Most of us don’t like to admit we are sick.
We certainly don’t like needing a doctor. Needing a doctor means we are weak somehow, and we don’t like to admit weakness.
Jesus interacted with some people who had this same struggle.
As He passed by, He saw Levi the son of Alphaeus sitting at the tax office. And He said to him, "Follow Me." So he arose and followed Him. Now it happened, as He was dining in Levi's house, that many tax collectors and sinners also sat together with Jesus and His disciples; for there were many, and they followed Him.
And when the scribes and Pharisees saw Him eating with the tax collectors and sinners, they said to His disciples, "How is it that He eats and drinks with tax collectors and sinners?" When Jesus heard it, He said to them, "Those who are well have no need of a physician, but those who are sick. I did not come to call the righteous, but sinners, to repentance." (Mark 2:14-17)
The scribes and Pharisees didn’t think a teacher of the law like Jesus should have been associating with the “low-end” of society - like tax collectors and sinners. They thought proper teachers kept their associations among respectable folks.

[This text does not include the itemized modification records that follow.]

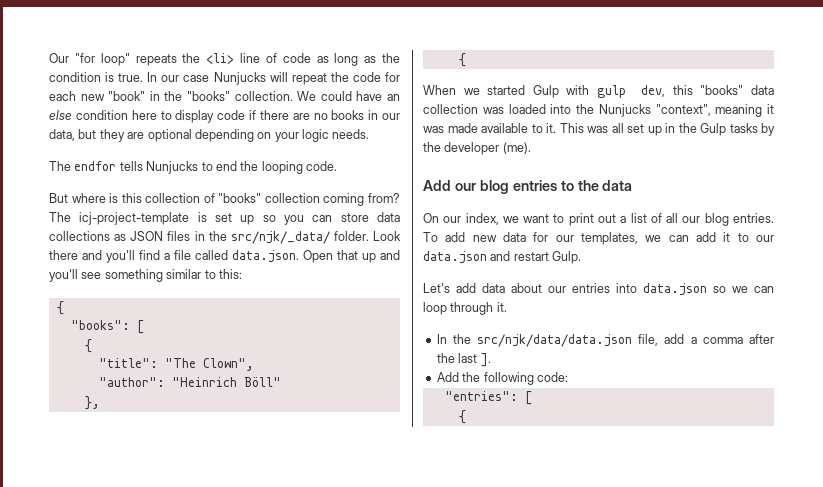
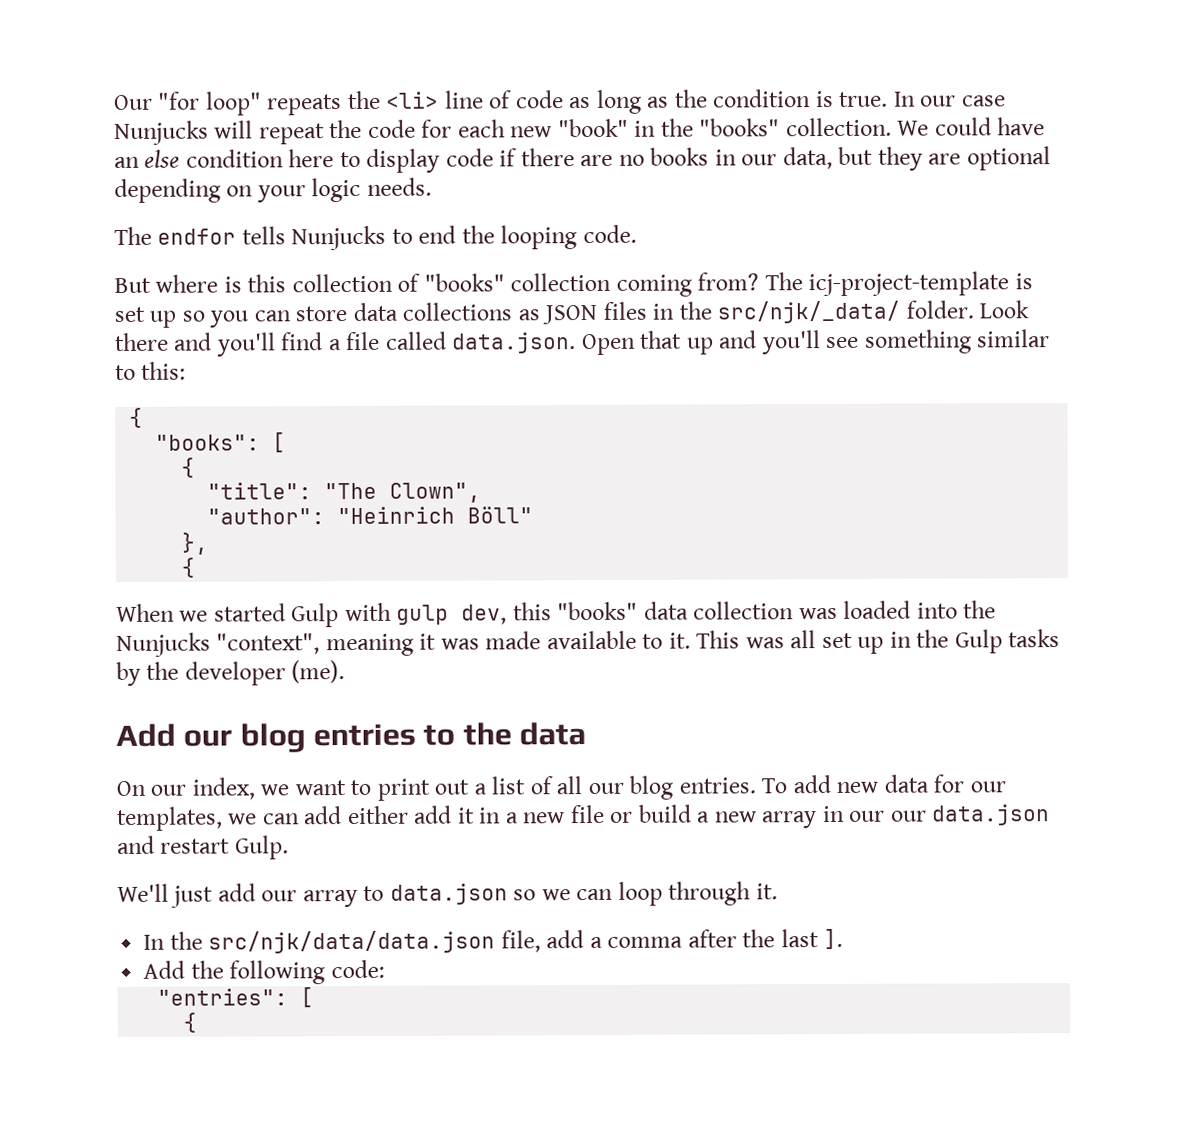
[723,232,749,242] it to -> [346,804,886,829] either add it in a new file or build a new array in our
[423,283,637,293] Let's add data about our entries into -> [117,883,385,908] We'll just add our array to

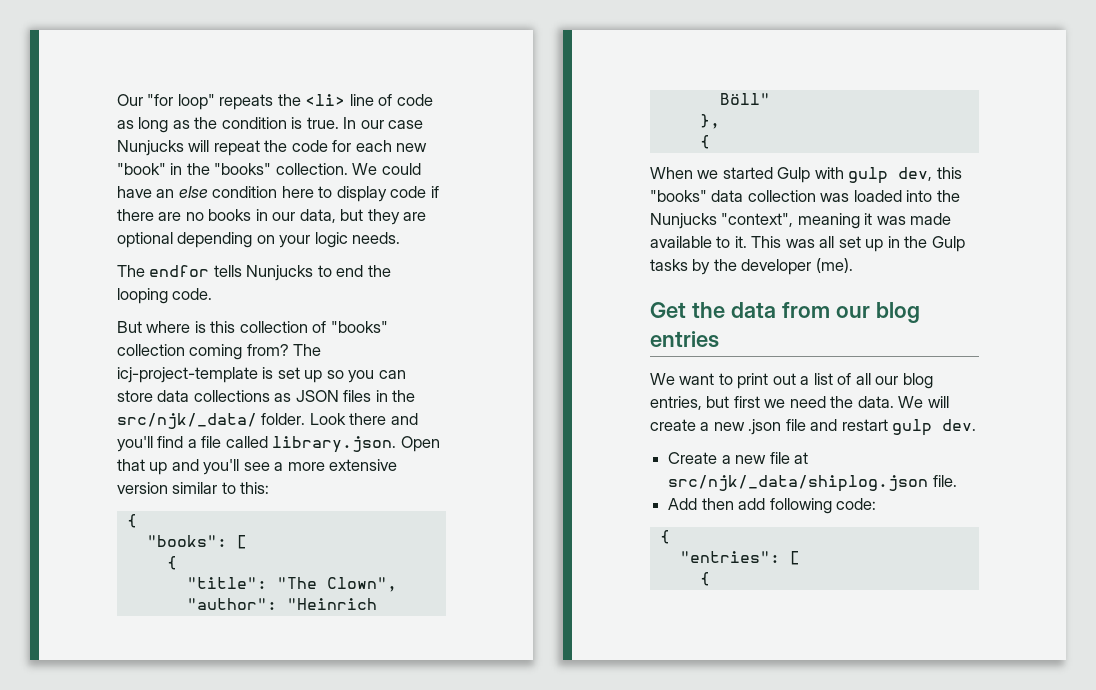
[452,332,577,354] data.json. -> [272,436,397,453] library.json.
[863,329,972,354] something -> [274,459,398,471] [117,482,168,494] a more extensive version
[116,723,176,747] Add -> [650,302,830,318] Get the data from
[423,722,587,746] [116,777,290,800] to the data // On our index, we -> [650,373,675,385] // We
[678,774,1006,794] [116,804,1051,831] [117,835,289,860] [117,881,778,908] [143,928,844,954] [143,960,224,979] entries. To add new data for our templates, we can add either add it in a new file or build a new array in our our data.json and restart Gulp. // We'll just add our array to data.json so we can loop through it. // In the src/njk/data/data.json file, add a comma after the last ]. // Add the -> [650,396,949,410] [650,419,977,436] [668,452,808,464] [668,475,957,492] [668,498,766,510] entries, but first we need the data. We will create a new .json file and restart gulp dev. // Create a new file at src/njk/_data/shiplog.json file. // Add then add
(385, 969) none -> [659,530,670,544] // {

Jesus showed them that they had lost sight of something significant - Jesus had come to help those who were “sick.” He had come to call sinners to repentance.
The scribes and the Pharisees didn’t see their own need for Jesus - because they were unwilling to see themselves as sinners needing to repent (Matthew 3:7-8). The sinners and tax collectors realized their need for Jesus and their need to turn from their sinful life.
What about us?
Do we realize our need for the “Great Physician” like the tax collectors and sinners? Or are we blind to our own need for Jesus - like the scribes and Pharisees?